Raymond James sees fading subsidy tailwinds for semiconductors

Published 30/05/2025, 15:26
Raymond James sees fading subsidy tailwinds for semiconductors

On Friday, Raymond (NSE:RYMD) James provided insights into the semiconductor sector, noting a decline in smartphone shipments. According to the firm’s analysis, April saw a 1.6% year-over-year decrease in smartphone shipments. This downturn contrasts with the performance of foreign brands, which experienced a significant rebound, outperforming the seasonal average by a noteworthy margin. For investors seeking deeper insights into semiconductor stocks, InvestingPro offers comprehensive analysis of over 1,400 US-listed companies, including detailed financial health scores and Fair Value estimates.

The firm highlighted that while Apple Inc. (NASDAQ:AAPL), which holds an ’Outperform’ rating, saw its iPhone shipments dip, the impact of recent price discounts in China remains uncertain. These discounts began in May, and Raymond James suggests waiting for additional data from the next month to draw more concrete conclusions about Apple’s business in China for the quarter ending in June 2025.

Looking ahead, the report mentioned Apple’s potential collaboration with Alibaba (NYSE:BABA) and Baidu (NASDAQ:BIDU) to introduce Apple Intelligence in China during the summer. This move could serve as a catalyst, especially considering that iPhone sales have shown better year-over-year performance in markets where Apple Intelligence was available.

For the U.S. market, Raymond James anticipates that tariffs could lead to increased iPhone prices, potentially dampening demand, although a temporary 90-day reduction in tariffs between the U.S. and China has been agreed upon.

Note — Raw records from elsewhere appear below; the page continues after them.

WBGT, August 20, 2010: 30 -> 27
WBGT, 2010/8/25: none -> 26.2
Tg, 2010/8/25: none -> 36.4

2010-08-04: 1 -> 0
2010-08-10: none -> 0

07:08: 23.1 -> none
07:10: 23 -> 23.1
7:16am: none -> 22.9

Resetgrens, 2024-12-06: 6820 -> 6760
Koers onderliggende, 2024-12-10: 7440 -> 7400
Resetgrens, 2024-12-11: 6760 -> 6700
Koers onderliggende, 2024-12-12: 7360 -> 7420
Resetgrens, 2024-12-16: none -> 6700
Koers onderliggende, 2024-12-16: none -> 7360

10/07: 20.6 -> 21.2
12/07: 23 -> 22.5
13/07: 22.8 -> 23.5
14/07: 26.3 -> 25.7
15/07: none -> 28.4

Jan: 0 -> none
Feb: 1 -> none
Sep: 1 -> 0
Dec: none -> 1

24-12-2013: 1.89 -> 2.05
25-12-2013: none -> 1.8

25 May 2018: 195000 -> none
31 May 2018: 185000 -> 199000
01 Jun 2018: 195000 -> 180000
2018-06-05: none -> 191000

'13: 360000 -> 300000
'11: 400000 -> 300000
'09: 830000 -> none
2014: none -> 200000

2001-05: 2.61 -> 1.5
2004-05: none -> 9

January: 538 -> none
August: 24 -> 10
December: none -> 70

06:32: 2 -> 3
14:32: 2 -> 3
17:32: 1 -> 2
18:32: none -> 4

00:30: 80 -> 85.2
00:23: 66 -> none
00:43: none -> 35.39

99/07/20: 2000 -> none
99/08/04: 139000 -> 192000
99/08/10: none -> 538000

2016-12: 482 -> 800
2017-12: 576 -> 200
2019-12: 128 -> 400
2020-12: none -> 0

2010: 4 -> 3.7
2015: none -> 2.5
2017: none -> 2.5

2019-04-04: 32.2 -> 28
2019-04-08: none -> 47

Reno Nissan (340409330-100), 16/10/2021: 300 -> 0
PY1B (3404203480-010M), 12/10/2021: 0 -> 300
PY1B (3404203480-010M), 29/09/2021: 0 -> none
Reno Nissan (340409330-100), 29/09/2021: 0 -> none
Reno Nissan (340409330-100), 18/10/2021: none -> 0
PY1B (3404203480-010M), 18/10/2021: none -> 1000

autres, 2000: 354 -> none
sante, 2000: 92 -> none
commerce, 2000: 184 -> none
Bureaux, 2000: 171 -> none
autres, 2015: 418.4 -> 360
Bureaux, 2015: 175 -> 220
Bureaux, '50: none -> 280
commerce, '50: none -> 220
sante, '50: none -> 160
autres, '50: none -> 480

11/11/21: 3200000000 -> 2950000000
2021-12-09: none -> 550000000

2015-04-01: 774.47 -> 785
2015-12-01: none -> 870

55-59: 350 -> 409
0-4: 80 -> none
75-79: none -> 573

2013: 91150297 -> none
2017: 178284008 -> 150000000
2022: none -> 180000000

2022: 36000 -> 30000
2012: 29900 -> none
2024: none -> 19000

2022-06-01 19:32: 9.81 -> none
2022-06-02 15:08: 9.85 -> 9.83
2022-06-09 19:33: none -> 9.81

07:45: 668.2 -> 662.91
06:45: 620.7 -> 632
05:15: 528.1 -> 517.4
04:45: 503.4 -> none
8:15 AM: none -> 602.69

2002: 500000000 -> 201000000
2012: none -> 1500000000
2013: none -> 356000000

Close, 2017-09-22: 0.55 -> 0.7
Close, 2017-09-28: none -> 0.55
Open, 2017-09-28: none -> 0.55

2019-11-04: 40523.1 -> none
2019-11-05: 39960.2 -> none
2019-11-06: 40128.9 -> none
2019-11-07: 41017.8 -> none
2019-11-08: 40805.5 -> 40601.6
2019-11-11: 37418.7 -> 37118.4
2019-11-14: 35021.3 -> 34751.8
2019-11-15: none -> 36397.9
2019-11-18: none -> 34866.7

The analysis also touched on other companies with significant exposure to Apple’s supply chain. Qualcomm Incorporated (NASDAQ:QCOM), which is rated ’Market Perform,’ reported robust growth in premium Android smartphones in China for the March 2025 quarter and expects handset revenue to grow by 10% year-over-year in the June 2025 quarter. This forecast implies a sequential decrease of approximately 5%. Other suppliers like Qorvo, Inc. (NASDAQ:QRVO), Skyworks Solutions, Inc. (NASDAQ:SWKS), and Broadcom Inc. (NASDAQ:AVGO), also holding ’Market Perform’ ratings and with considerable sales attributed to Apple, face limited exposure to China’s Android market. According to InvestingPro, Qorvo, with a market cap of $7.01B, maintains strong financial health with a current ratio of 2.77 and appears undervalued based on Fair Value analysis. The company boasts a perfect Piotroski Score of 9, indicating robust financial strength, while analysts have recently revised earnings estimates upward for the upcoming period.

In other recent news, Qorvo, Inc. reported its fiscal fourth quarter 2025 results, achieving revenues of $869.5 million and adjusted earnings per share of $1.42, surpassing consensus estimates. The company has also provided guidance for the upcoming June quarter, with projected revenue and adjusted EPS midpoints of $775.0 million and $0.68, respectively. Additionally, Qorvo announced the approval of performance-based restricted stock units for its executive officers under the 2022 Stock Incentive Plan, designed to incentivize the achievement of specific company objectives. In governance updates, Qorvo amended its corporate bylaws, allowing shareholders with at least 25% ownership to call special meetings, marking a shift in shareholder influence. Analyst firms have provided mixed outlooks; KeyBanc Capital Markets maintains a Sector Weight rating with an $80 target, citing potential share gains with Apple. Meanwhile, Stifel and Loop Capital both hold a rating on the stock, with price targets of $75, noting Qorvo’s collaboration with Apple and improved cost structure. The company faces challenges in the Android market but anticipates growth in its Aerospace/Defense segment and increased content in upcoming iPhone models.